Chapter 21
CHAPTER TWENTY-ONE
When Draven awoke, he was laying across a stout stone bench topped with a thin tufted cushion.
He groaned as he sat up, rubbing the heels of his palms into his eyes. Was everything from last night just a dream? A terrible, horrendous nightmare?
But when he plopped his hands back into his lap and his vision came into focus, certainty rang through him like a damning bell. It was no dream—though this was his nightmare given form.
His father sat across from him in a dark maple chair, straight-backed with level shoulders, his ankle tucked neatly over his other knee. “Ah, good,” he mused, somehow still managing to make those words sound indifferent. “You’re awake.”

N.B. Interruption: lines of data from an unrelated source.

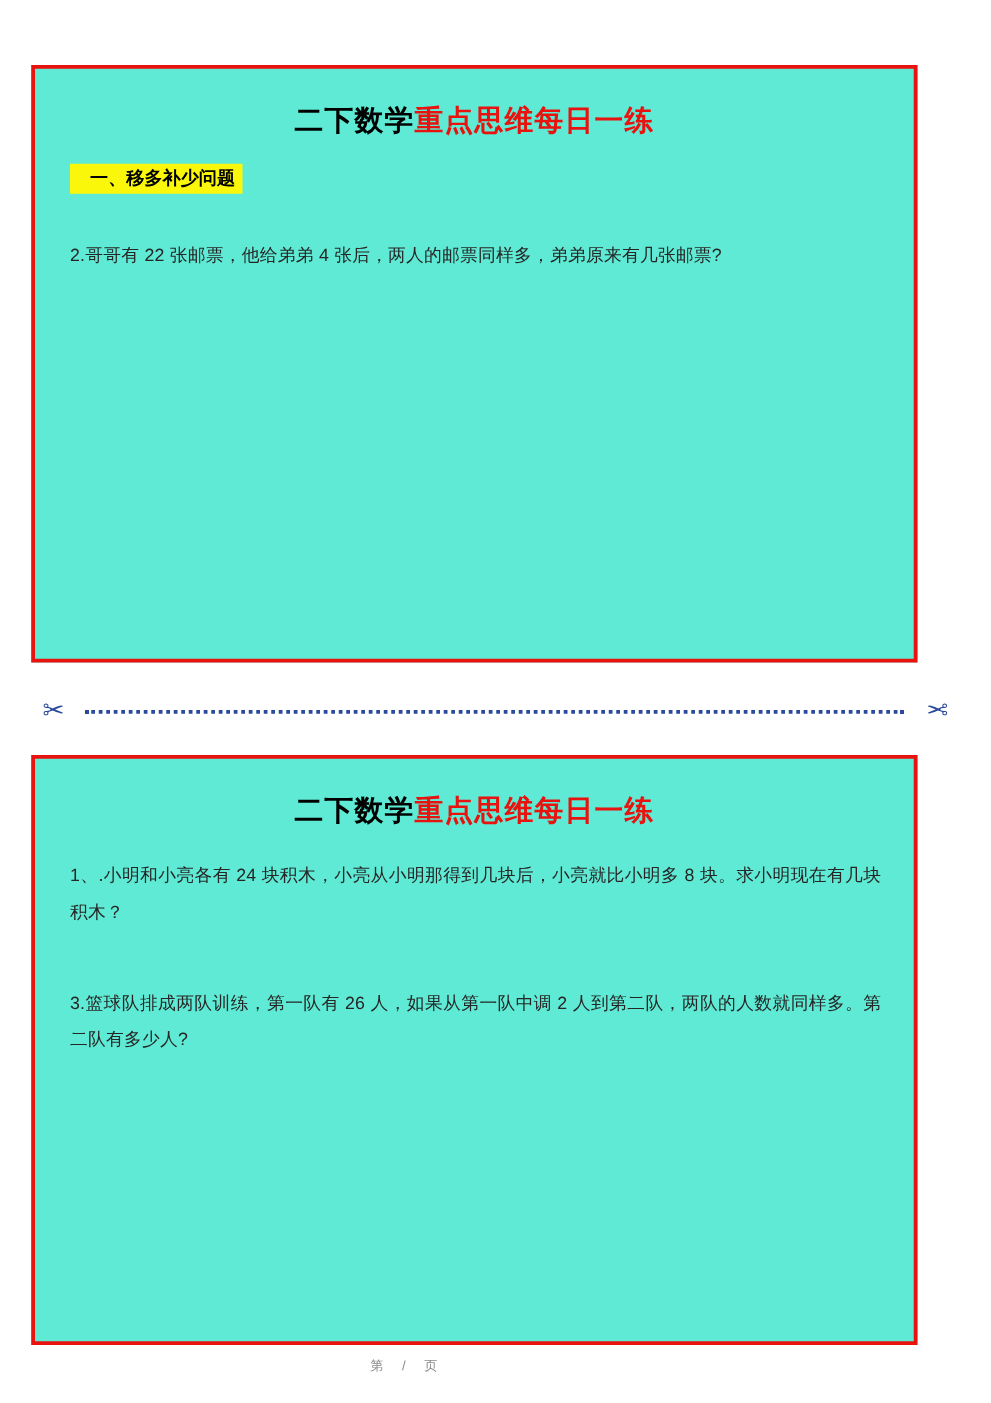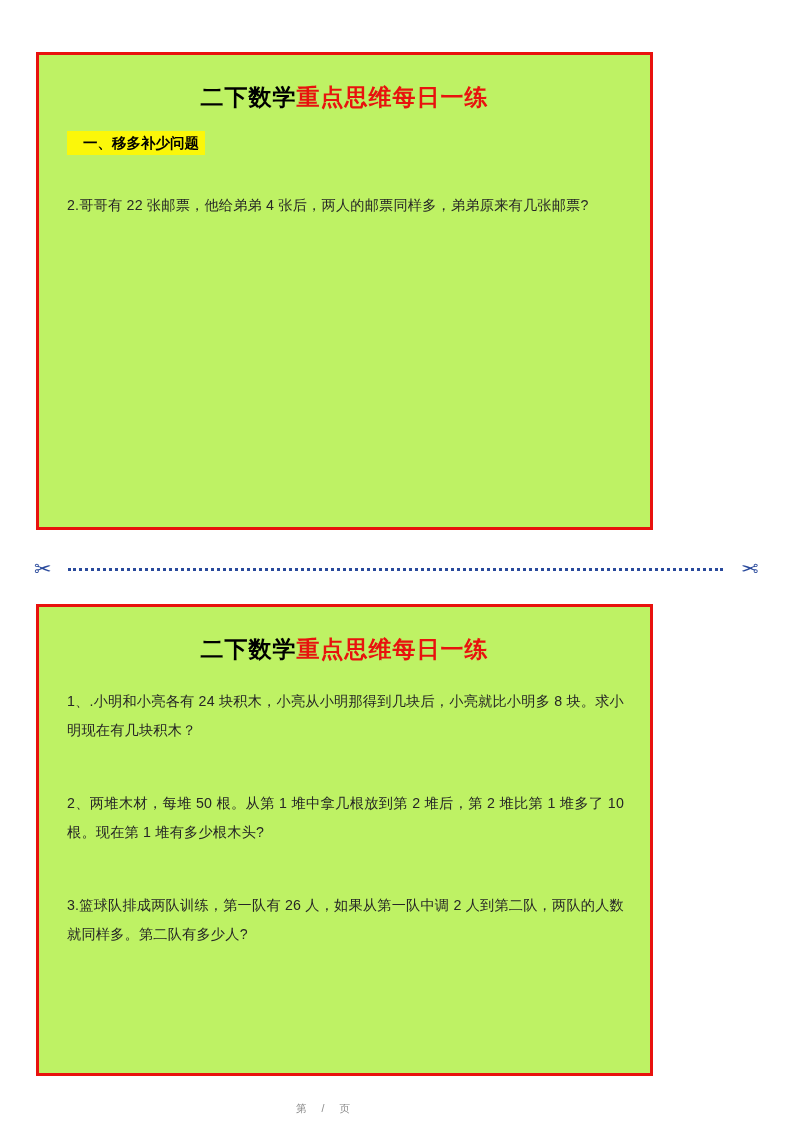"二下数学重点思维每日一练" .card { background: #bef264 -> #5eead4; left: 36px -> 25px; width: 617px -> 709px }
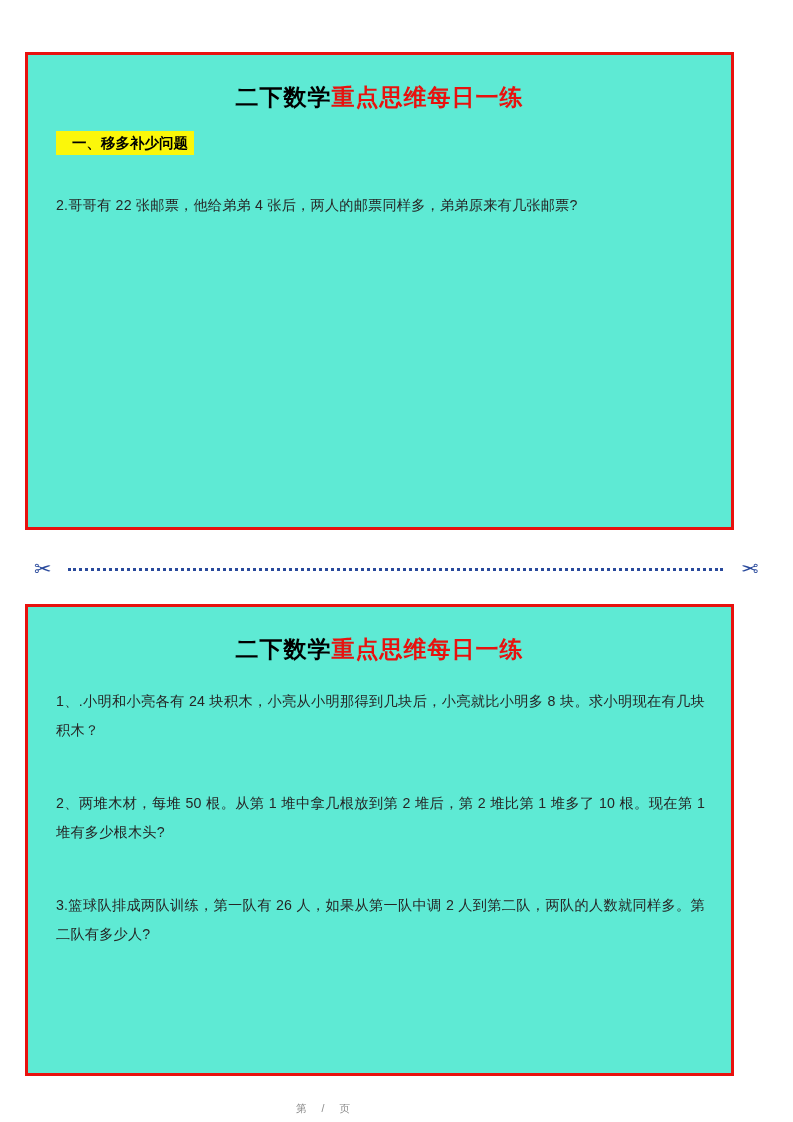"2、两堆木材，每堆 50 根。从第 1 堆中拿几根放到第" p.q { html: <p>2、两堆木材，每堆 50 根。从第 1 堆中拿几根放到第 2 堆后，第 2 堆比第 1 堆多了 10 根。现在第 1 堆有多少根木头?</p> -> none }
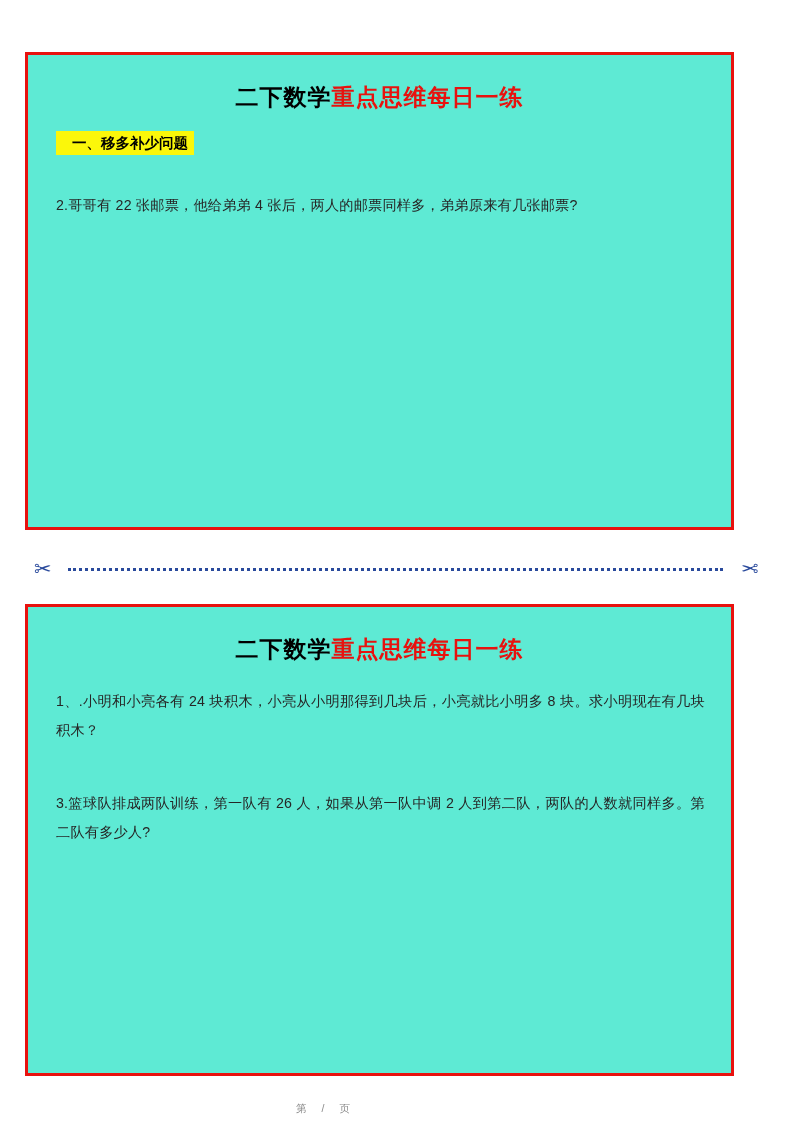"第 / 页" .footer { margin-top: 16px -> none }
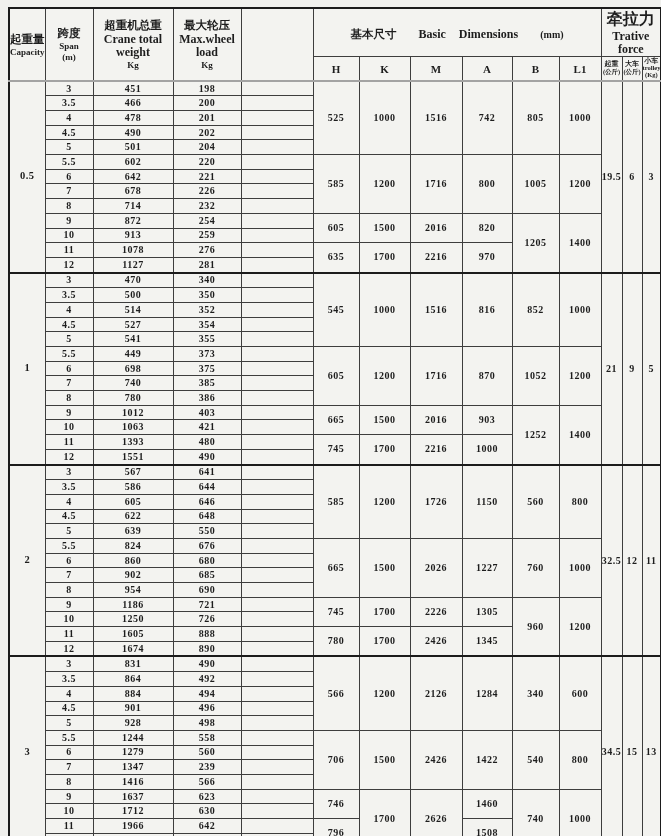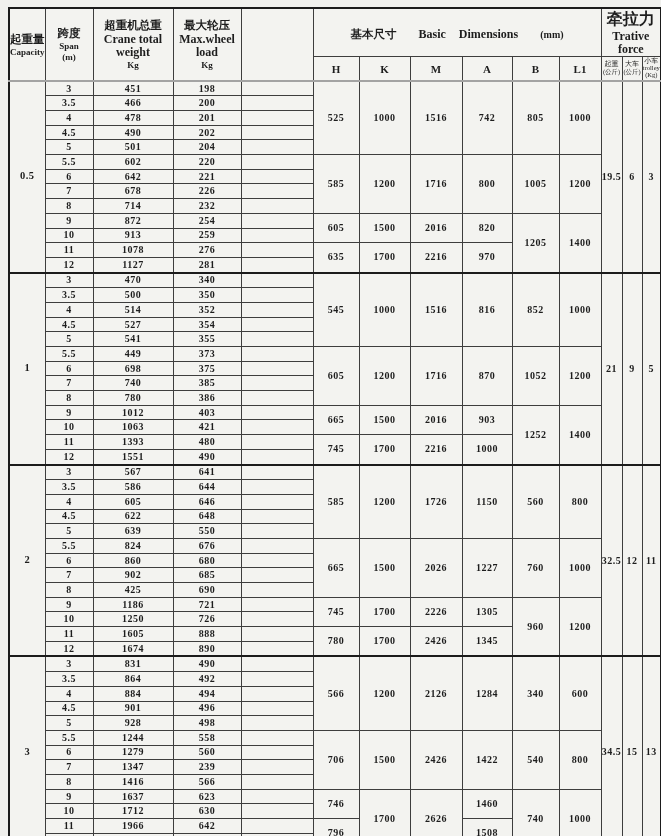"起重" .tf-col span { font-weight: normal -> bold }
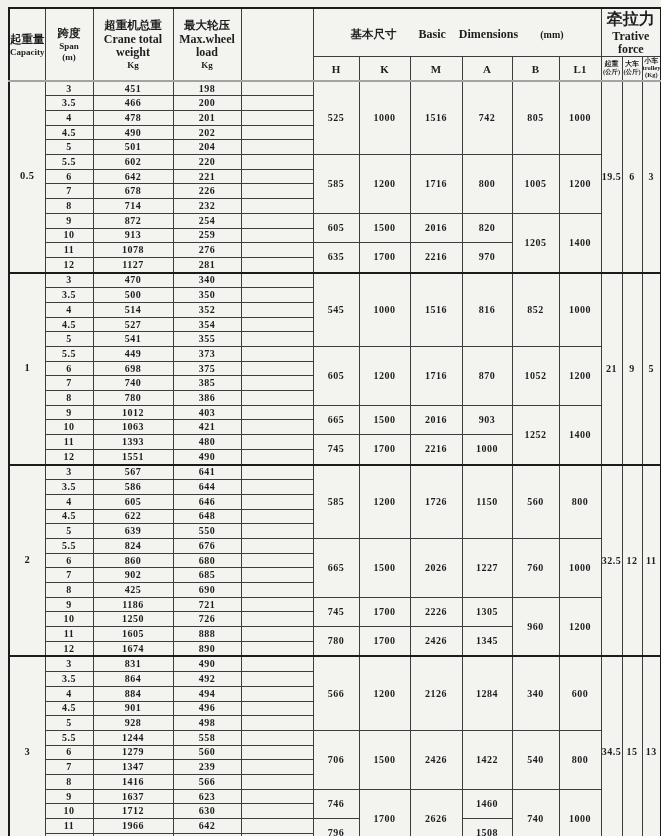"425" td { text: 425 -> 954 }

Fear choked him like a gripping fist.
Yet as flashes of last night pelted him—Rhea’s screams and Suzumi’s desperate pleas—his fear soon melted into ripened anger. “What did you do with them?” he snarled like an animal, his lip curled and teeth bared.
“Oh,” Tynan cooed, tilting his head with curiosity. “How very interesting. It appears your time away from home has made you either incredibly dim-witted or incredibly bold. Which is it?”
Draven’s lip peeled back further. “Fuck. You.”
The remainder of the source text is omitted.